The activism campaign began on Saturday November 25 – the International Day for the Elimination of Violence against Women – and runs until Human Rights Day on December 10.  In 2012 it is estimated that almost half of all women who were victims of intentional homicide worldwide were killed by an intimate partner or family member.

Carol Beaumont, Auckland lead organiser for the New Zealand Nurses Organisation (NZNO), said the effects of domestic violence are of great concern to NZNO with the majority of its 48,000 members women.  “Many of whom will be victims of domestic violence given the extent of this problem in our society and many suffer violence at work too.” Beaumont said in the last decade NZNO had advocated strongly for legislation, policy and industrial responses including provisions in collective agreements that provide employment protection and support for victims of domestic violence who face the risk of domestic violence.

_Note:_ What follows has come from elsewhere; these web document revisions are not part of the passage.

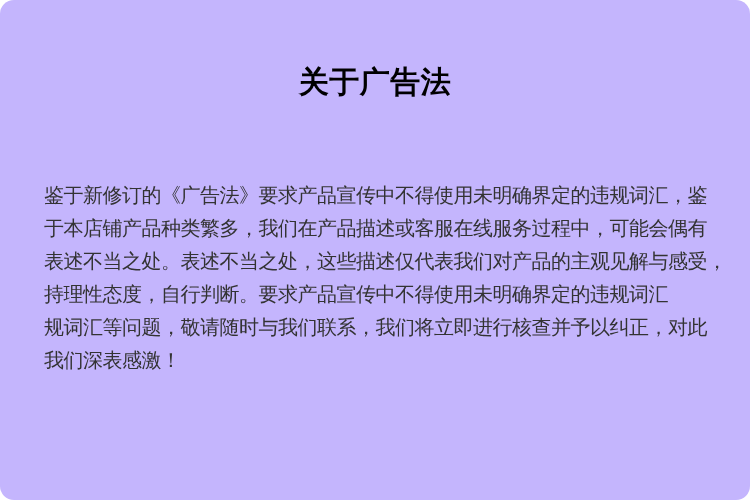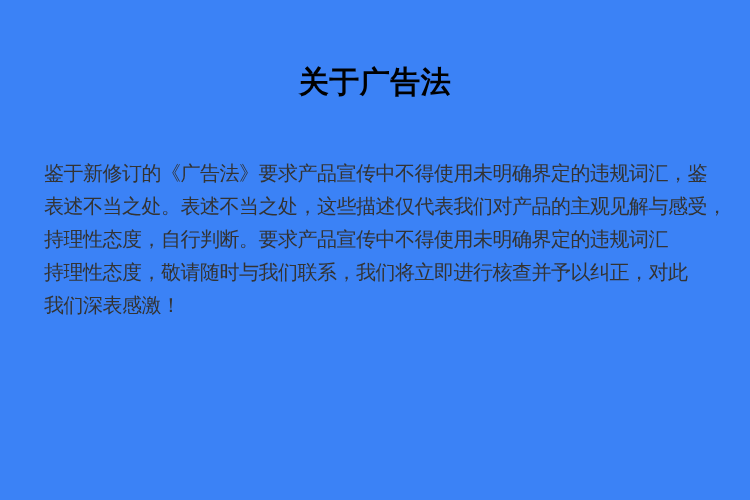"关于广告法" .page { background: #3b82f6 -> #c4b5fd; border-radius: none -> 14px }
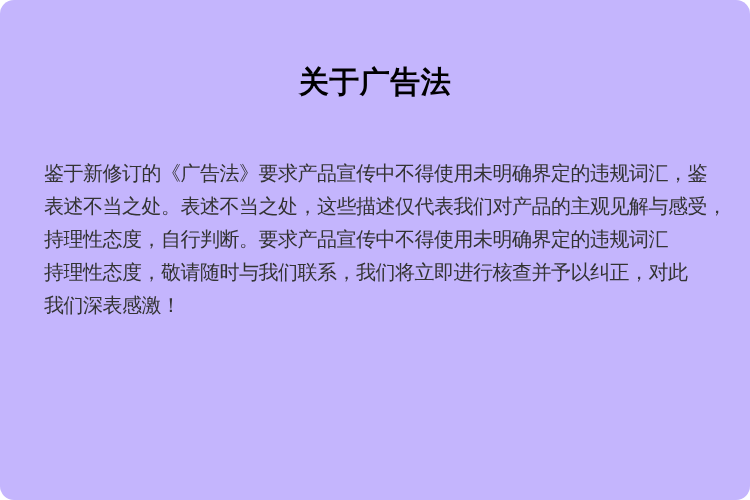"鉴于新修订的《广告法》要求产品宣传中不得使用未明确界定的违规词汇，鉴" .notice-body { margin-top: 59px -> 81px }
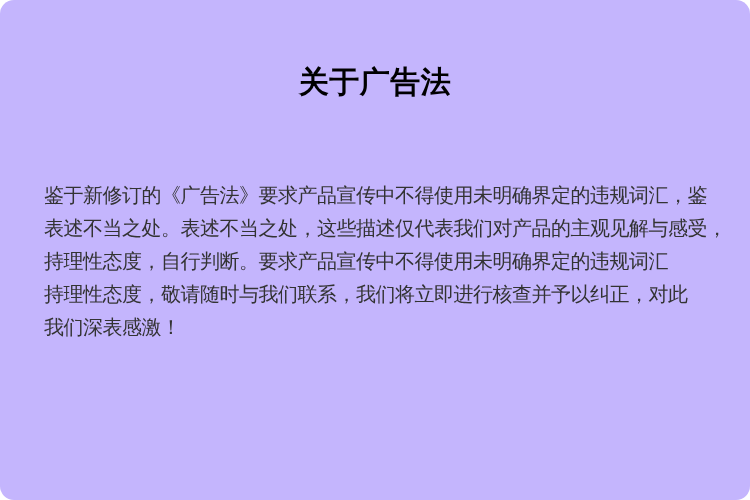"于本店铺产品种类繁多，我们在产品描述或客服在线服务过程中，可能会偶有" div.notice-line { html: none -> <div>于本店铺产品种类繁多，我们在产品描述或客服在线服务过程中，可能会偶有</div> }
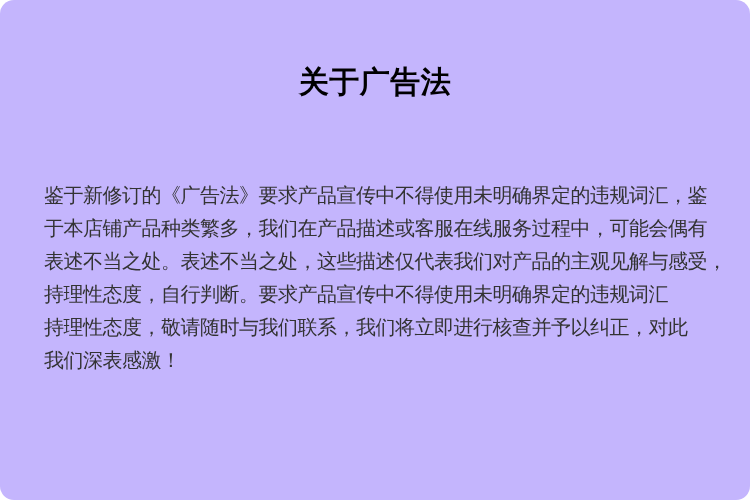"持理性态度，敬请随时与我们联系，我们将立即进行核查并予以纠正，对此" div.notice-line { text: 持理性态度 -> 规词汇等问题 }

“Nurses deal with domestic violence in a number of ways – screening, support, treatment and prevention is part of their work. Nurses are often the first health professional victims of domestic violence engage with,” said Beaumont.

“We are strongly in favour of workplace support provisions and have raised them with employers in our collective bargaining.”

She said that NZNO is part of the movement lobbying that the International Labour Organisation Conference adopt an instrument or instruments concerning violence and harassment in the world of work.